WHAT NEEDS TO BE DONE: Print verbatim the lines from the beginning of the entries through the line containing "(122, 109) none", both ends included. Pictures should be left out.

INPUT DATA:
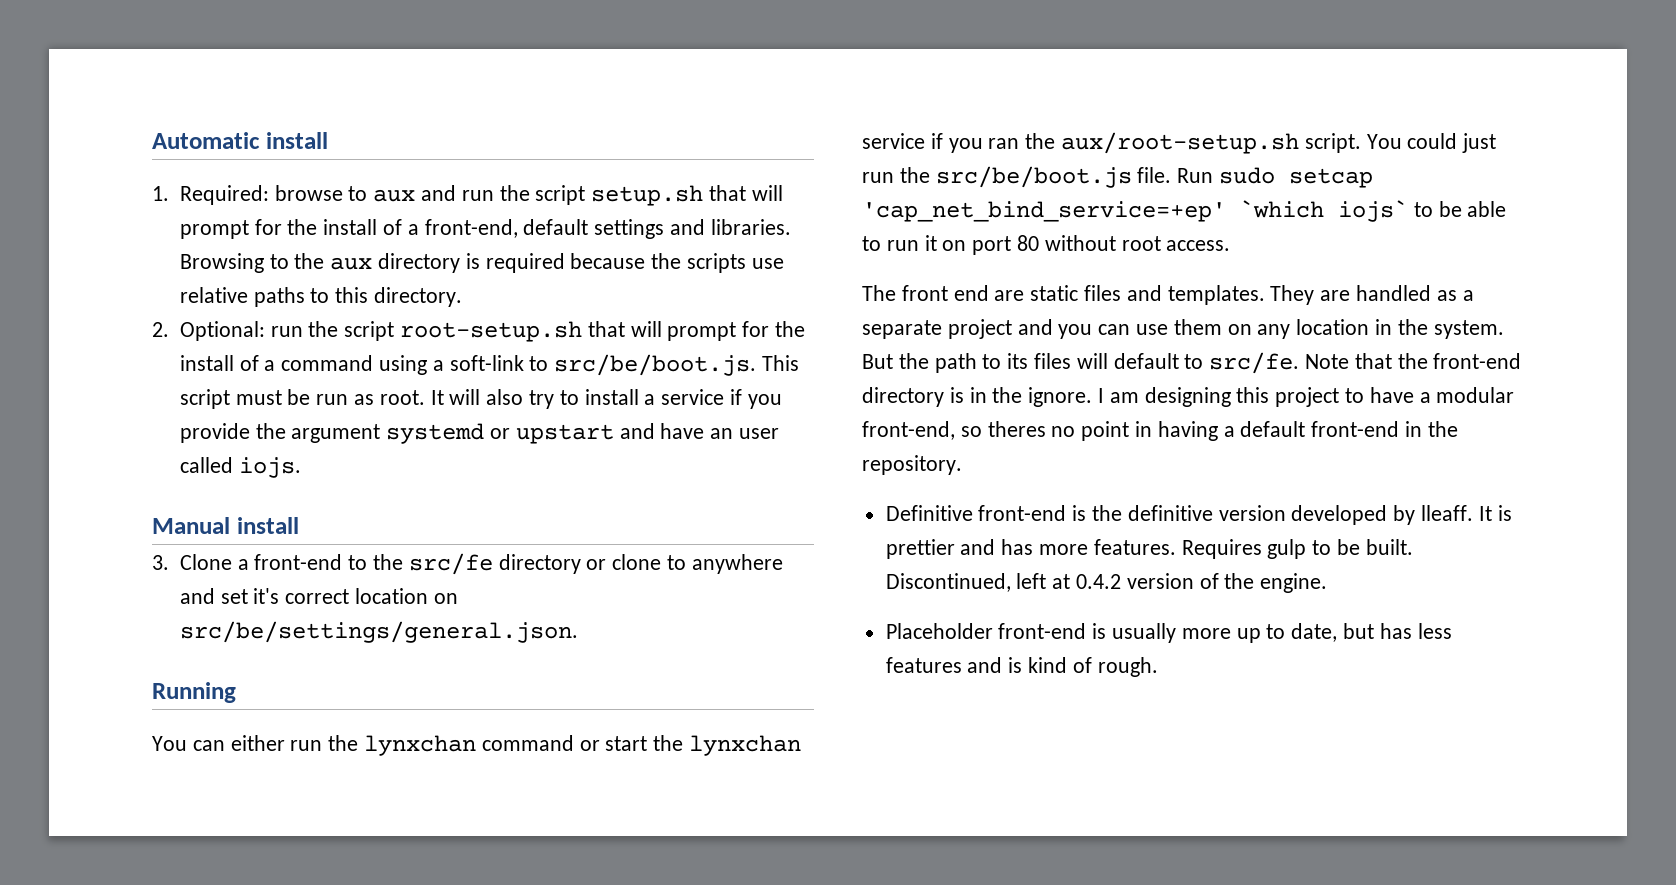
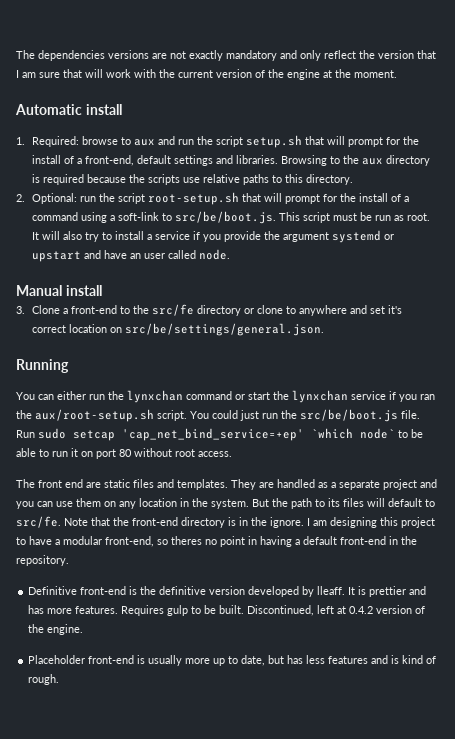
(152, 140) none -> [16,50,436,61] [16,69,397,80] The dependencies versions are not exactly mandatory and only reflect the version that I am sure that will work with the current version of the engine at the moment. //
[238,457,301,478] iojs. -> [199,249,231,260] node.
[1338,200,1408,222] iojs` -> [360,428,395,439] node`

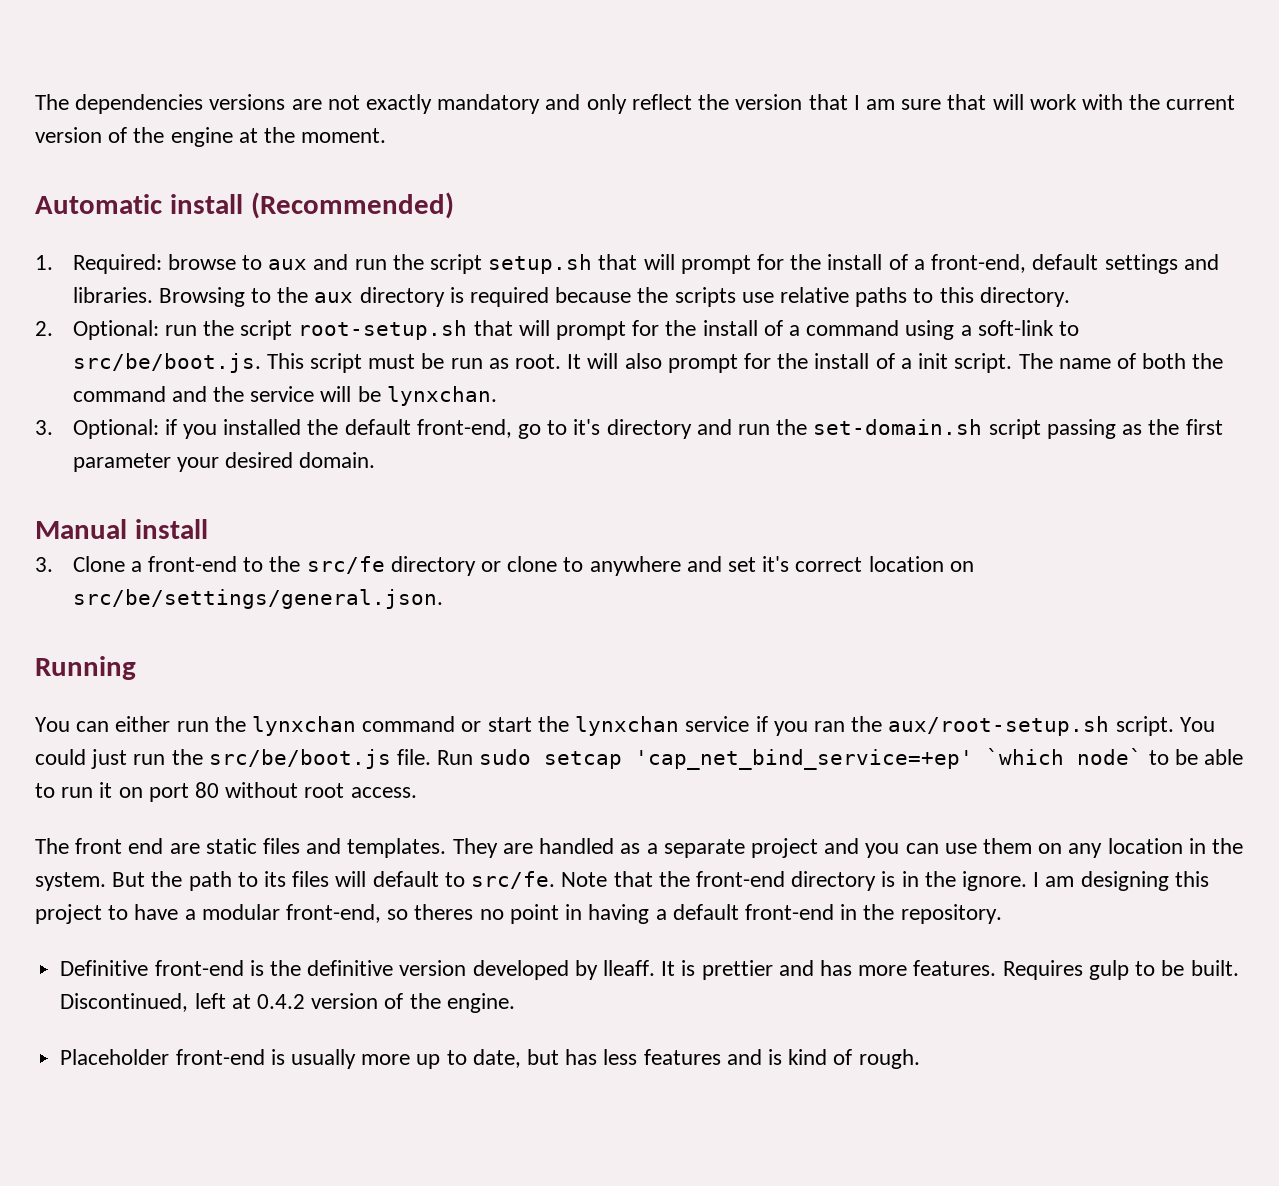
(122, 109) none -> [250,192,454,219] (Recommended)
[85,230,395,243] [32,249,231,262] try to install a service if you provide the argument systemd or upstart and have an user called node. -> [667,353,1224,373] [72,386,497,406] [35,419,1223,439] [72,452,376,472] prompt for the install of a init script. The name of both the command and the service will be lynxchan. // 3. Optional: if you installed the default front-end, go to it's directory and run the set-domain.sh script passing as the first parameter your desired domain.

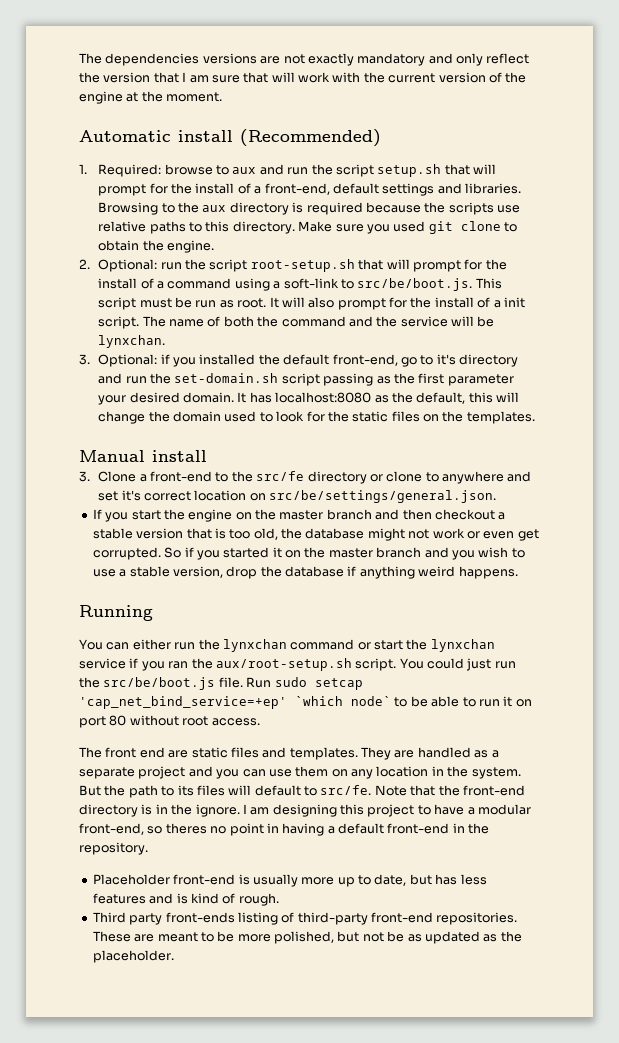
(1070, 297) none -> [298,221,517,234] [98,240,214,253] Make sure you used git clone to obtain the engine.
(376, 460) none -> [237,392,519,404] [98,411,535,424] It has localhost:8080 as the default, this will change the domain used to look for the static files on the templates.
(443, 599) none -> [92,509,506,522] [92,528,539,541] [92,547,525,560] [92,566,518,579] // If you start the engine on the master branch and then checkout a stable version that is too old, the database might not work or even get corrupted. So if you started it on the master branch and you wish to use a stable version, drop the database if anything weird happens.
[60,960,1239,980] [60,993,515,1013] // Definitive front-end is the definitive version developed by lleaff. It is prettier and has more features. Requires gulp to be built. Discontinued, left at 0.4.2 version of the engine. -> (148, 848) none
(920, 1059) none -> [92,912,518,925] [92,931,522,944] [92,950,174,963] // Third party front-ends listing of third-party front-end repositories. These are meant to be more polished, but not be as updated as the placeholder.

TASK SOLUTION:
(152, 140) none -> [16,50,436,61] [16,69,397,80] The dependencies versions are not exactly mandatory and only reflect the version that I am sure that will work with the current version of the engine at the moment. //
[238,457,301,478] iojs. -> [199,249,231,260] node.
[1338,200,1408,222] iojs` -> [360,428,395,439] node`

(122, 109) none -> [250,192,454,219] (Recommended)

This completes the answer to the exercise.